Uganda Specialized Nursing University (USNU)
- Type: Private
- Established: 2019 (Expected)
- Location: Kampala, Uganda 00°20′23″N 32°34′50″E﻿ / ﻿0.33972°N 32.58056°E
- Campus: Urban;

= Uganda Specialized Nursing University =

Ugandan university

The Uganda Specialized Nursing University (USNU) is a planned private university in Uganda. When completed, the university will offer specialized nursing training to nurses from Uganda and neighboring countries.

==Location==
The university campus would be located on Mulago Hill in the Kawempe Division of the city of Kampala, Uganda's capital and oldest city. The land on which the university campus will stand is owned by the Uganda Nurses and Midwives Union, who also own the university.

==Overview==
As of June 2019, Uganda, a country with a population of over 40 million people, lacks an institution that offers specialized nursing training. When completed, USNU will offer specialized nursing training in such areas as (a) Cardiac nursing (b) Critical care nursing (c) Orthopedic nursing (d) Pediatric nursing (e) Neonatal nursing (f) Neurosurgery nursing (g) Trauma nursing (h) Urology nursing (i) Dialysis nursing (j) Transplant surgery nursing (k) Emergency Room nursing and other specialized nursing disciplines. Before the establishment of USNU, government sent nurses to acquire specialized training outside the country, at considerable taxpayer expense.

==History==
In 1993, the Government of Uganda donated land on Mulago Hill to the Uganda Nurses and Midwives Union.
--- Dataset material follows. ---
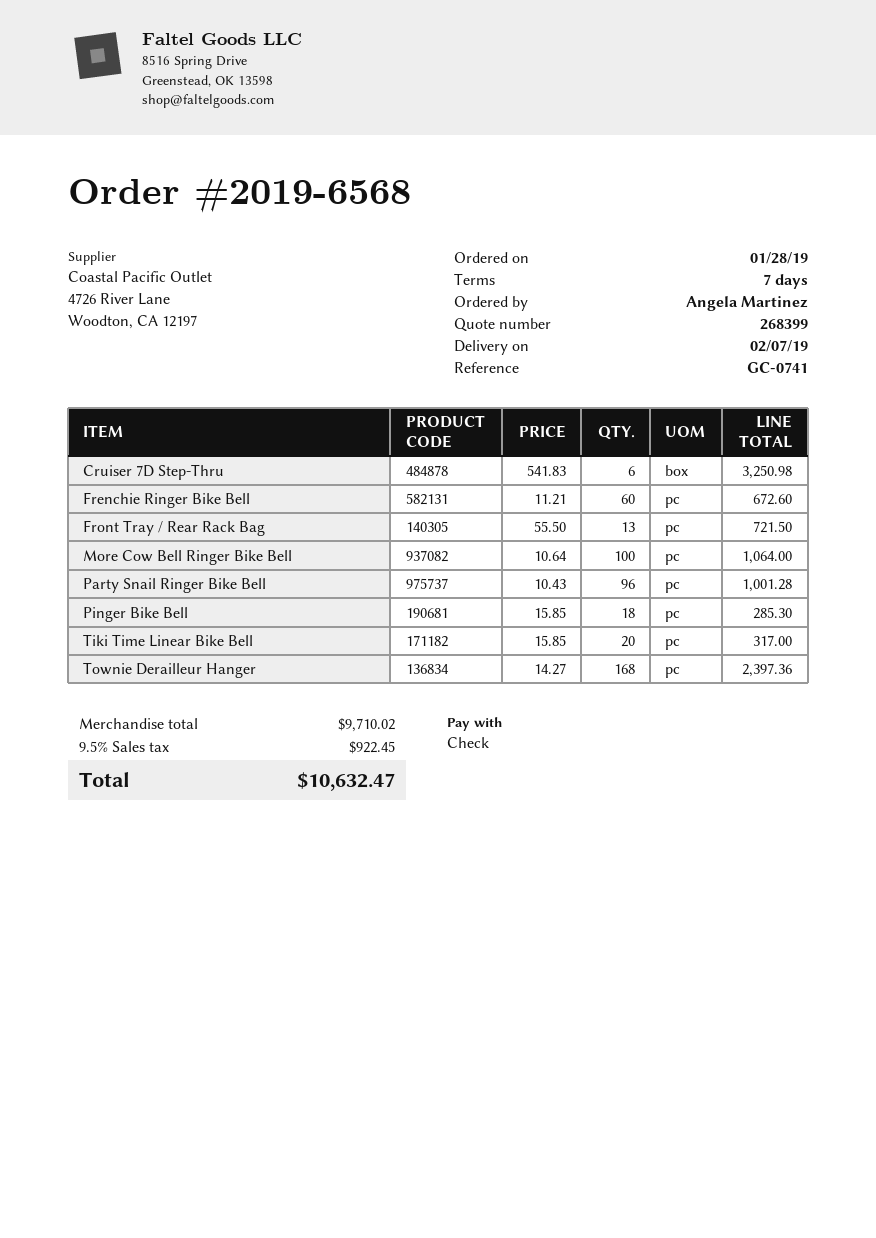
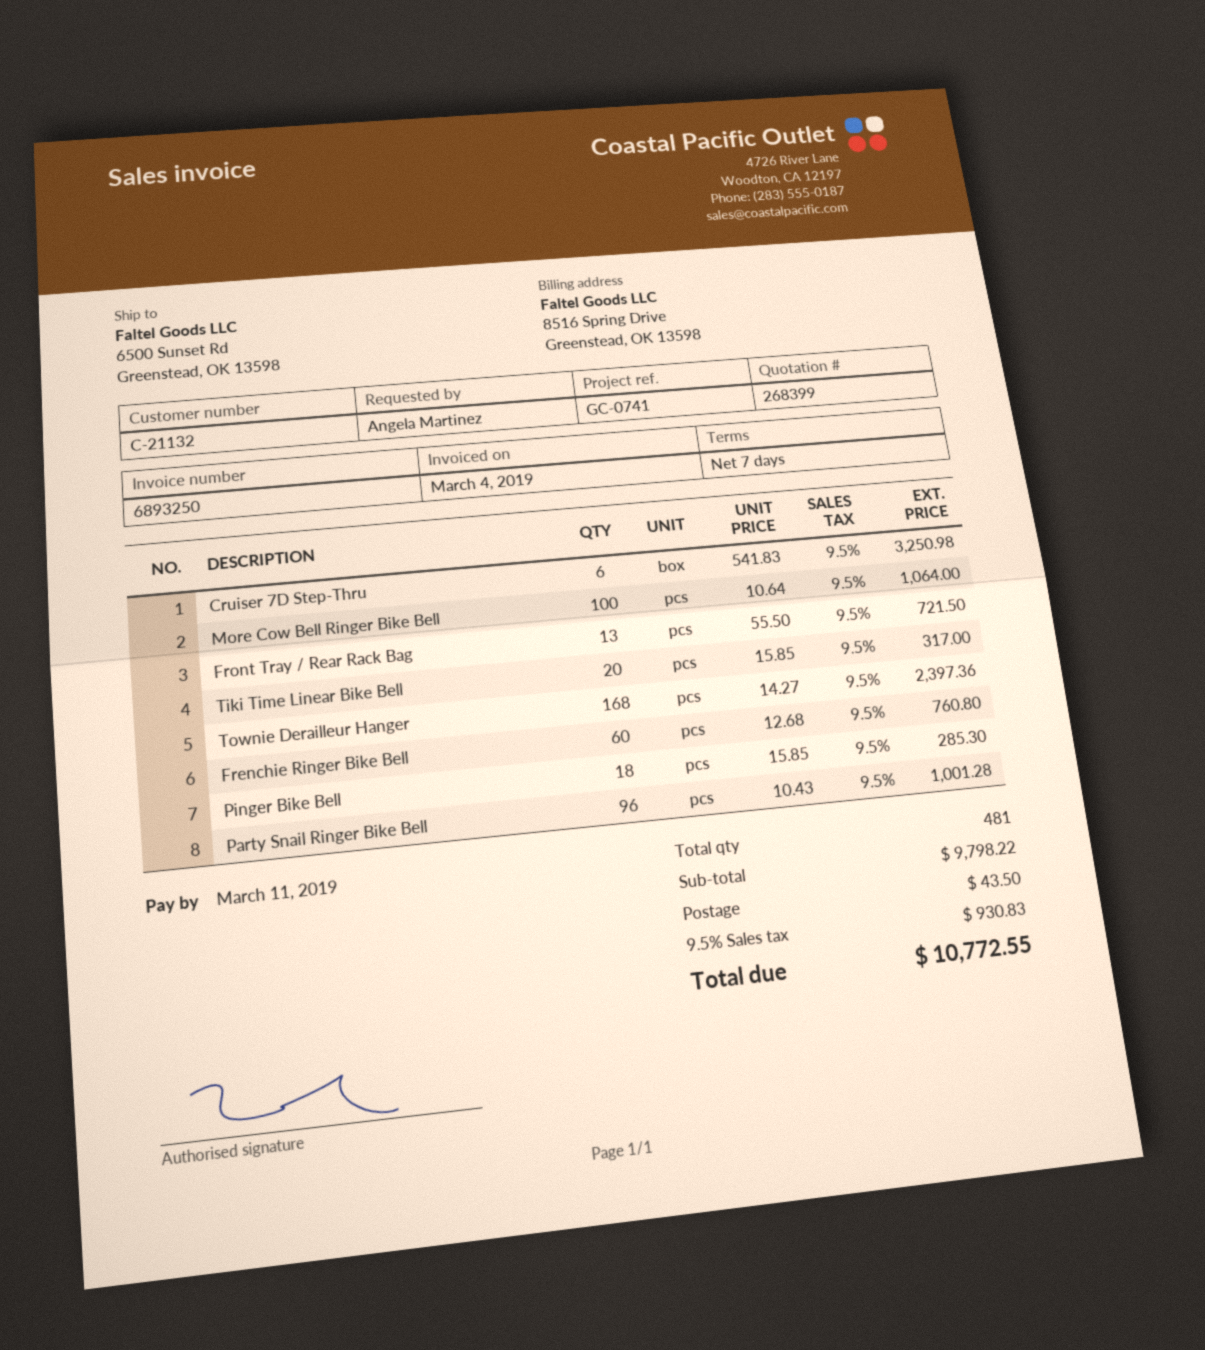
Frenchie Ringer Bike Bell: 60 x 11.21 = 672.60 -> 60 x 12.68 = 760.80
subtotal: 9710.02 -> 9798.22
shipping: none -> 43.50
tax: 9.5% = 922.45 -> 9.5% = 930.83
total: 10632.47 -> 10772.55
Originally, the plan was to build the Union's headwaters on the site. However in 2019, the Union plans to start the construction of USNU on that land. Funding for the construction is expected to come from the Ugandan government and donations.

==Academics==
The lecturers at the university are expected to be sourced from Uganda and from universities in the United States and Australia that are affiliated with the Uganda Nurses and Midwives Union.